Is "--nouse-idle-connection" a mistake? do you really mean "--nouse_idle_notification".
I think it's maybe some issues about gc with too many tiny objects.
node is single process, so watch the most busy cpu core is much important than the load.
when your program is slow, you can execute "gdb node pid" and "bt" to see what node is busy doing.
What I'd do is set up a parallel node instance on the same server with some kind of echo service and test that one. If it runs fine, you narrow down your problem to your program code (and not a scheduler/OS-level problem). Then, step by step, include the modules and test again. Certainly this is a lot of work, takes long and I dont know if it is doable on your system.
If you need to get this working now, you can go the NASA redundancy route:
Bring up a second copy of your production servers, and put a proxy in front of them which routes each request to both stacks and returns the first response. I don't recommend this as a perfect long-term solution but it should help significantly reduce issues in production now, and help you gather log data that you could replay to recreate the issues on non-production servers.
Obviously, this is straight-forward for read requests, but more complex for commands which write to the db.
We have a similar problem with our Node.js server.
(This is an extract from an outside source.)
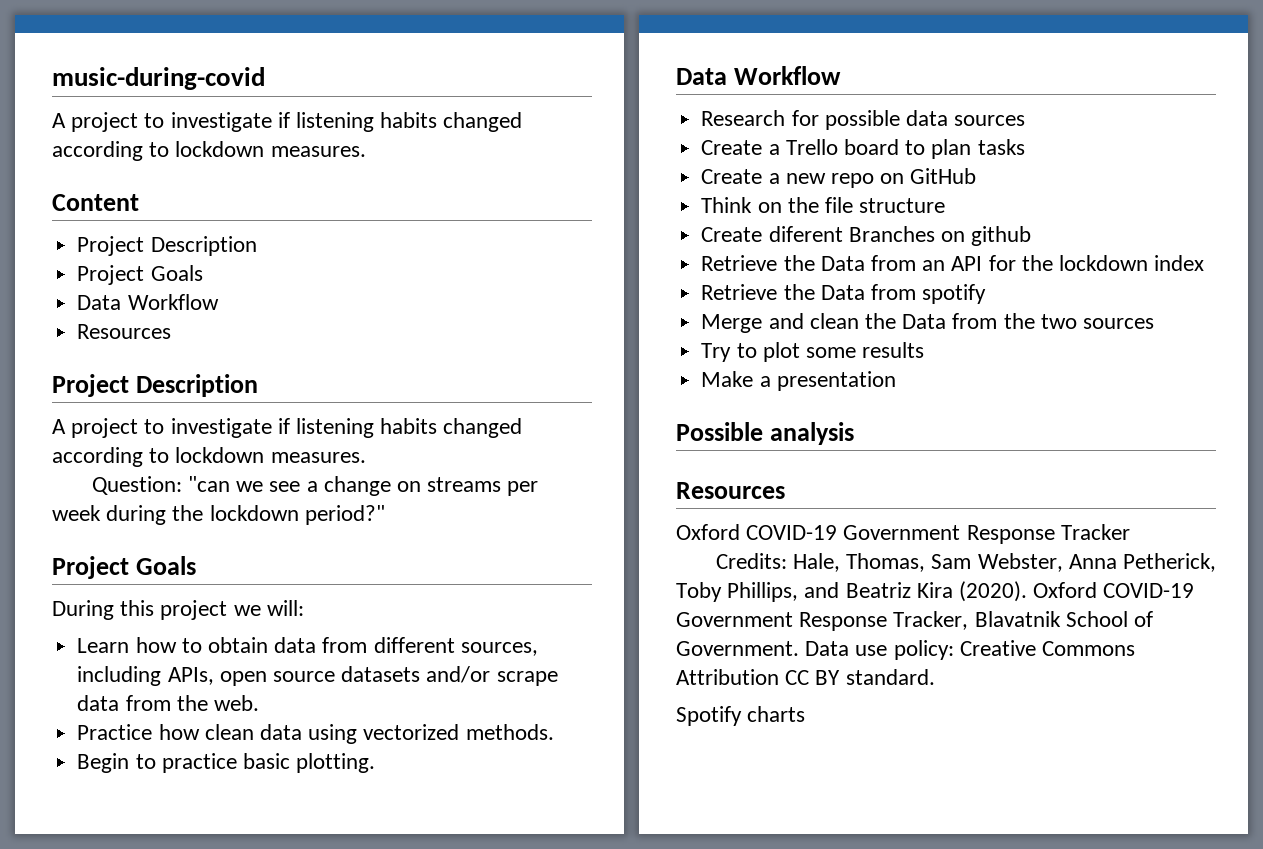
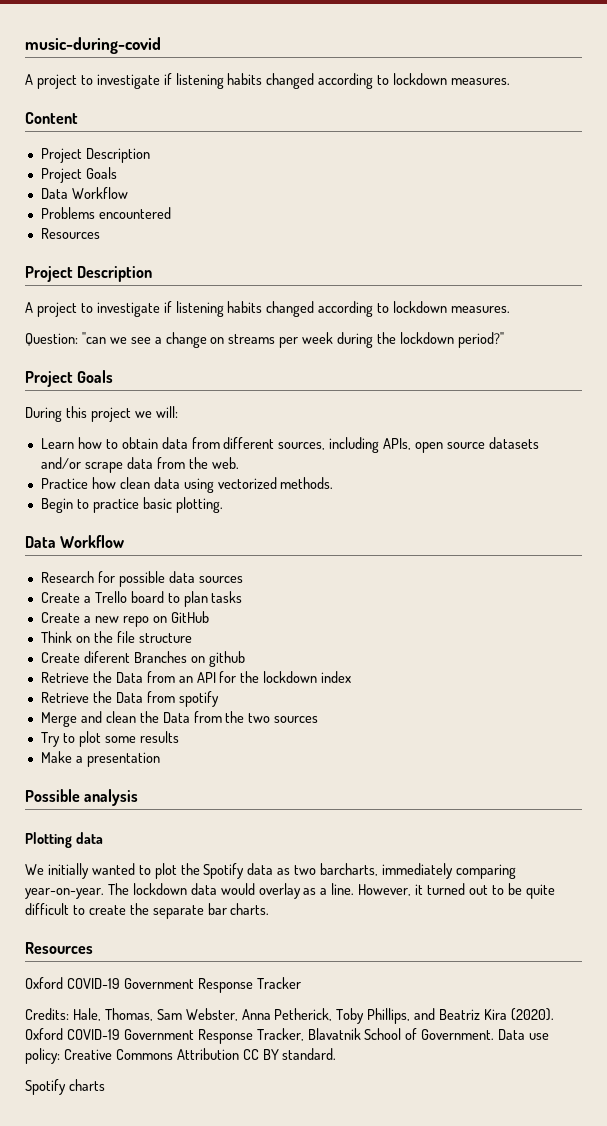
(219, 302) none -> [40,207,171,219] // Problems encountered
(854, 433) none -> [25,832,103,848] [25,863,516,879] [25,883,555,899] [25,903,270,919] // Plotting data // We initially wanted to plot the Spotify data as two barcharts, immediately comparing year-on-year. The lockdown data would overlay as a line. However, it turned out to be quite difficult to create the separate bar charts.

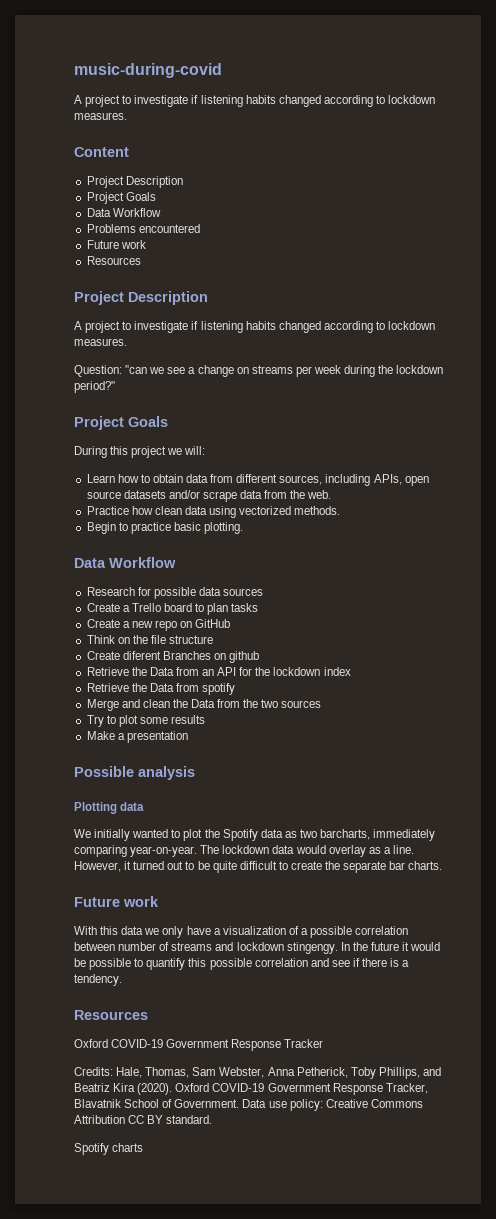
(171, 213) none -> [86,240,146,249] // Future work
(270, 909) none -> [74,896,159,907] [74,926,409,938] [74,942,441,954] [74,958,410,970] [74,974,122,986] // Future work // With this data we only have a visualization of a possible correlation between number of streams and lockdown stingengy. In the future it would be possible to quantify this possible correlation and see if there is a tendency.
It didn't scale well for weeks and we had tried almost everything as you had. Our problem was in the implicit backlog value which is set very low for high-concurrent environments.
http://nodejs.org/api/http.html#http_server_listen_port_hostname_backlog_callback
Setting the backlog to a significantly higher value (e.g. 10000) as well as tune networking in our kernel (/etc/sysctl.conf on Linux) as described in manual section helped a lot. From this time forward we don't have any timeouts in our Node.js server.